Exercise details » Beneath this task are records; count the lines among them that contain the word "padding" and answer with the number only.

Provided data »
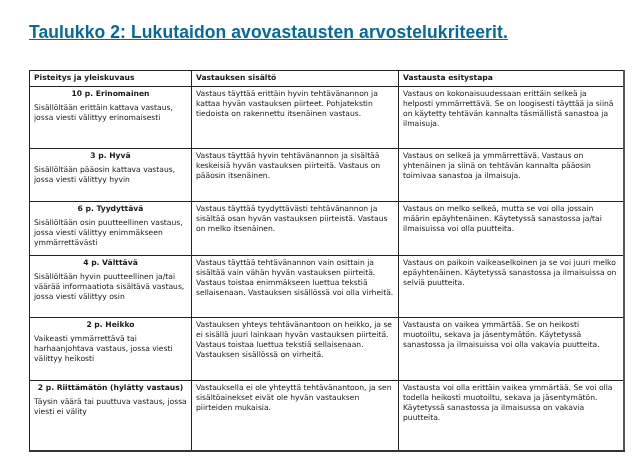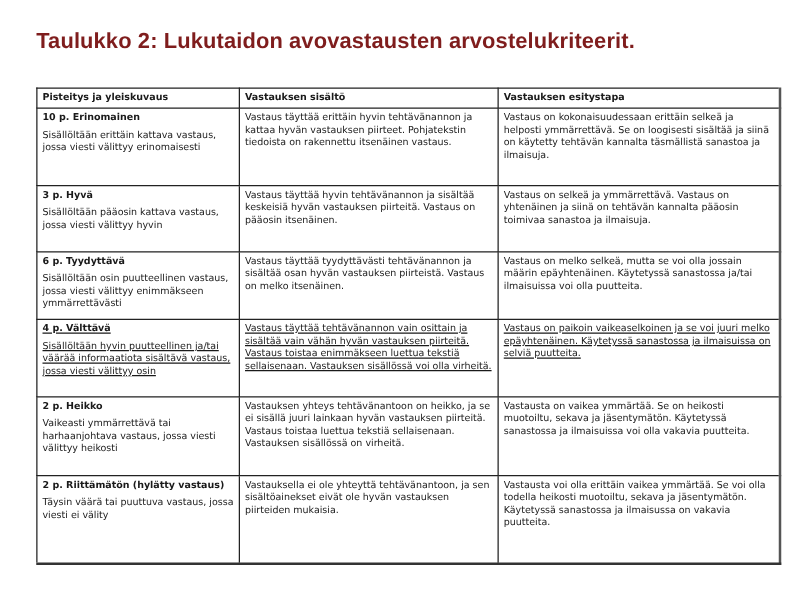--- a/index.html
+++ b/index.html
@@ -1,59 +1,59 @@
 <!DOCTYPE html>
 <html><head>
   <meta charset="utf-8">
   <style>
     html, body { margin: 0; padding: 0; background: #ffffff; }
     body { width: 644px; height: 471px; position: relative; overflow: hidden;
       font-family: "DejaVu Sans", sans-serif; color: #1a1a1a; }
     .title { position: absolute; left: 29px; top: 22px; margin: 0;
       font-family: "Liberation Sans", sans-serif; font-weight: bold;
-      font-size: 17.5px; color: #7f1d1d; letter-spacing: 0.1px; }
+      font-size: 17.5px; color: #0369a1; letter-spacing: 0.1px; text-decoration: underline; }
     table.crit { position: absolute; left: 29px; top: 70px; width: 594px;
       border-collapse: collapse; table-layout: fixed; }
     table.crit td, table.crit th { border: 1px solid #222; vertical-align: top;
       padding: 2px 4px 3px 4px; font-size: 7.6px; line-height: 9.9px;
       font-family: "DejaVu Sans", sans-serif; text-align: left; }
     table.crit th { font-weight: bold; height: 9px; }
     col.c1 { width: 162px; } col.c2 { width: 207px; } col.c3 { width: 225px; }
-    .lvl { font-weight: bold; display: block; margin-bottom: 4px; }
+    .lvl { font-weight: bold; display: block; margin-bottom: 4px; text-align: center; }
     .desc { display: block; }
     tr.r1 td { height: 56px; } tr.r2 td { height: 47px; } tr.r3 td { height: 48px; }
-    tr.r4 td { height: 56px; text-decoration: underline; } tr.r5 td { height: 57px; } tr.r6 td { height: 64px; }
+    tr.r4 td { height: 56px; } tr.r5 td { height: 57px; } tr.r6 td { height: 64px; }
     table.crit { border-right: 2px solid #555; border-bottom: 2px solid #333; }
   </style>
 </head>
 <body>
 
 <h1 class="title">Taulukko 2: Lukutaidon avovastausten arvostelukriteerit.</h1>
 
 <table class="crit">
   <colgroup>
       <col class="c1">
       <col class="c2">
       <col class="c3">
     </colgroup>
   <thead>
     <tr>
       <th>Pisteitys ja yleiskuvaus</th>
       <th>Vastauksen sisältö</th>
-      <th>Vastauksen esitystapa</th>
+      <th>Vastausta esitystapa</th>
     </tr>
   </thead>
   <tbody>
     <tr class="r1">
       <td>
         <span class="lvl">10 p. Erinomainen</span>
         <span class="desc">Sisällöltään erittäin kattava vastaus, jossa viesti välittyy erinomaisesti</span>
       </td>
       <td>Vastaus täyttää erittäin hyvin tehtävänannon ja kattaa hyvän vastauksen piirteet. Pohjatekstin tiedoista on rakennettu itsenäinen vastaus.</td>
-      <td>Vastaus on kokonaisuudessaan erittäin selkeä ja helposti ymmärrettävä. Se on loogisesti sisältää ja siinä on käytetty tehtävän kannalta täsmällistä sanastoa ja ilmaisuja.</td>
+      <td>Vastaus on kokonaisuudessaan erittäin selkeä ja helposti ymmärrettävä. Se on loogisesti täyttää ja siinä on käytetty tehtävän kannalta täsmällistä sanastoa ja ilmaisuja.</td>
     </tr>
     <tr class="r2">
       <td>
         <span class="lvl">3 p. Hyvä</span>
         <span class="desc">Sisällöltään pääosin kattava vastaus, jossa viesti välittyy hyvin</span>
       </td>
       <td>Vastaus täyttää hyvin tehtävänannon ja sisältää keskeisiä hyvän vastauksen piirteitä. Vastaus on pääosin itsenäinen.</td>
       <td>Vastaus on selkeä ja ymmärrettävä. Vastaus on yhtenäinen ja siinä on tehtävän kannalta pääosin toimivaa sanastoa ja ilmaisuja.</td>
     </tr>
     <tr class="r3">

...

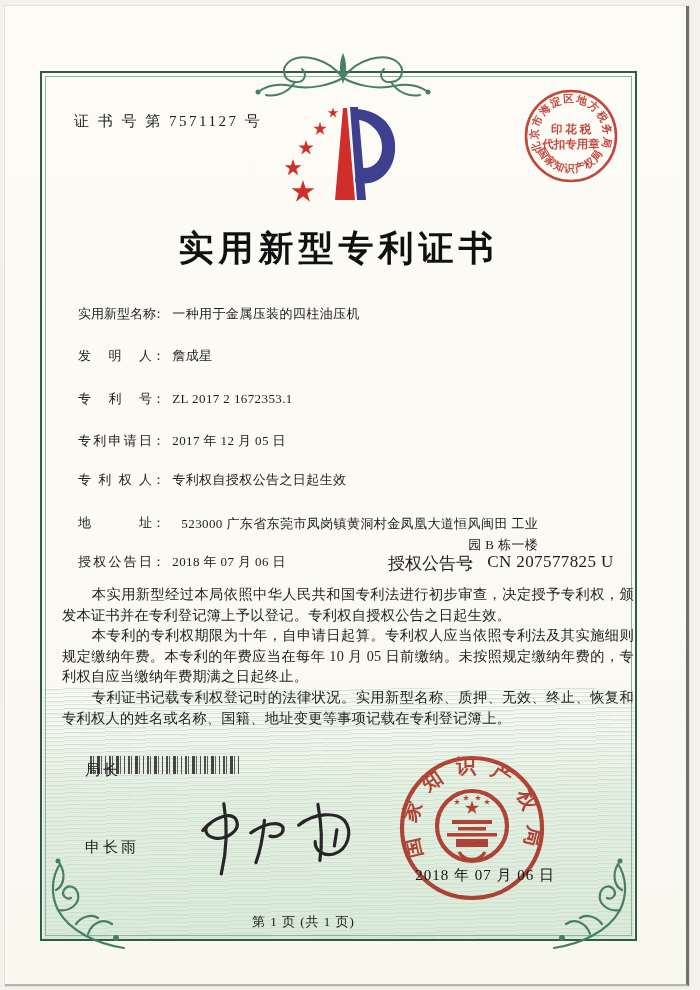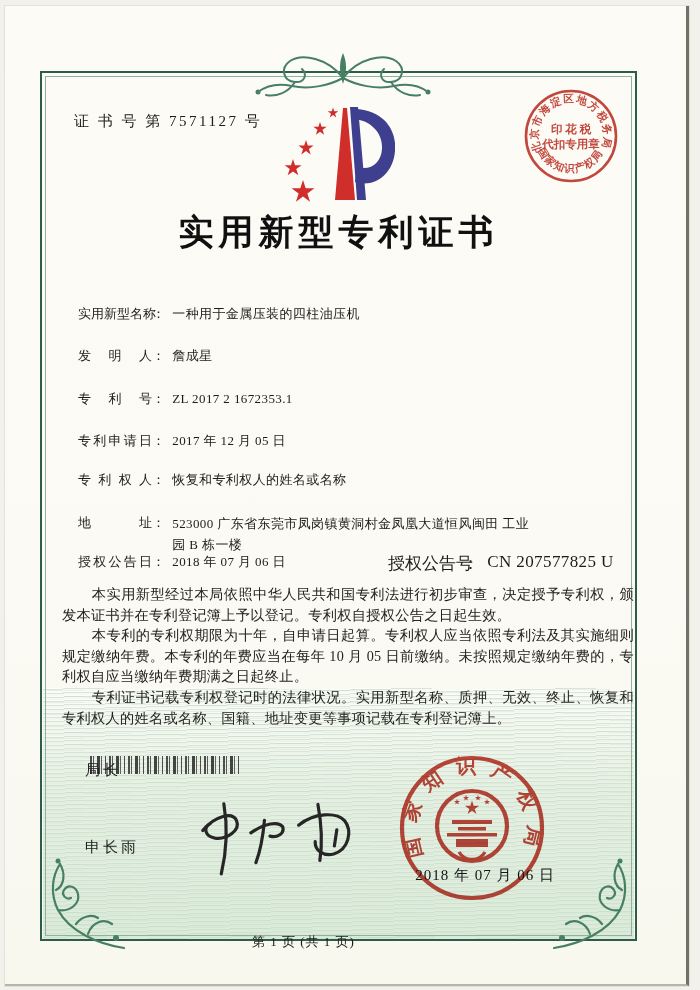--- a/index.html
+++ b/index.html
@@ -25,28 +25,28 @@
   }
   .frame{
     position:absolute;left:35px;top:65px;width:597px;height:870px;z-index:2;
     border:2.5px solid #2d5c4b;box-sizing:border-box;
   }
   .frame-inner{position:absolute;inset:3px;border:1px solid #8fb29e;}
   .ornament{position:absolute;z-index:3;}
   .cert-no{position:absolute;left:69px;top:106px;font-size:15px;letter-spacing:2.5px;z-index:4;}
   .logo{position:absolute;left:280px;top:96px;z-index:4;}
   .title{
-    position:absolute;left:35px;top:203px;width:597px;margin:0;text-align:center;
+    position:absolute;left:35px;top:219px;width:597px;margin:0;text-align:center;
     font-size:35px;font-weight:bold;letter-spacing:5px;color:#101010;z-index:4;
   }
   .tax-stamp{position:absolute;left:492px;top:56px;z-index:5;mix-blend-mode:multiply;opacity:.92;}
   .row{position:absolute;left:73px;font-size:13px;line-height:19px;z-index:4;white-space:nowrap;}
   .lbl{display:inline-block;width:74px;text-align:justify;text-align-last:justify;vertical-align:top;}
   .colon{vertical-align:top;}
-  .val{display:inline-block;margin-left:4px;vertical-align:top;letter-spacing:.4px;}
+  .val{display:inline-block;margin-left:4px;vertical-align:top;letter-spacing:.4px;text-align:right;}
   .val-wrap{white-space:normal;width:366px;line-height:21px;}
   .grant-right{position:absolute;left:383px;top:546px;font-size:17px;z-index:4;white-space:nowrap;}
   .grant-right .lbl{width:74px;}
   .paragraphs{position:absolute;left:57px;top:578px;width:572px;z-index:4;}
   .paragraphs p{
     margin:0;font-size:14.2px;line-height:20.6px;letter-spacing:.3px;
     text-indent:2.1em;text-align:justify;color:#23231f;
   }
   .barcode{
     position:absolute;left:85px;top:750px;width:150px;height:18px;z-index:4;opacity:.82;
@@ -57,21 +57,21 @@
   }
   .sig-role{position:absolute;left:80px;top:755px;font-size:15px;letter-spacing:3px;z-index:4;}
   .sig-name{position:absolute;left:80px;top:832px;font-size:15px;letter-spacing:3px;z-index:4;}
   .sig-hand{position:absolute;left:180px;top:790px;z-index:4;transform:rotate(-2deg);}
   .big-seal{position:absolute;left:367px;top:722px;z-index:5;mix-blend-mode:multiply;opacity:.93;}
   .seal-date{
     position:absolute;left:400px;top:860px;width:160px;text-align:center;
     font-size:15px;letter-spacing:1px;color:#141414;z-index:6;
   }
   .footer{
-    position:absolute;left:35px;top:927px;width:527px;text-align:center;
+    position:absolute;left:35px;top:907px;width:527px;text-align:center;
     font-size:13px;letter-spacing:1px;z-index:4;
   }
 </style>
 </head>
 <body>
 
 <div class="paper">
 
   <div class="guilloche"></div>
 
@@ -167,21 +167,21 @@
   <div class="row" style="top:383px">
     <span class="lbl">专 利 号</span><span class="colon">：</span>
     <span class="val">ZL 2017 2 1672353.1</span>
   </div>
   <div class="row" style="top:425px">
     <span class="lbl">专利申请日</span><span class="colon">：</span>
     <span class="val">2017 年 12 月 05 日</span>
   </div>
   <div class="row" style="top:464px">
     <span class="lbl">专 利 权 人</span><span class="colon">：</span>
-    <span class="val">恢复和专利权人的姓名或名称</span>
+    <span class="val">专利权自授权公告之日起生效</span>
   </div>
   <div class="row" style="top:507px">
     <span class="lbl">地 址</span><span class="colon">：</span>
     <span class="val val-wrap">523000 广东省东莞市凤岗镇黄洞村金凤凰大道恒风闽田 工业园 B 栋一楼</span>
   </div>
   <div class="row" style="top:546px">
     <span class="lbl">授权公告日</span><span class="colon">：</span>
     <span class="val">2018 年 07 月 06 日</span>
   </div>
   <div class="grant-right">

Answer below » 2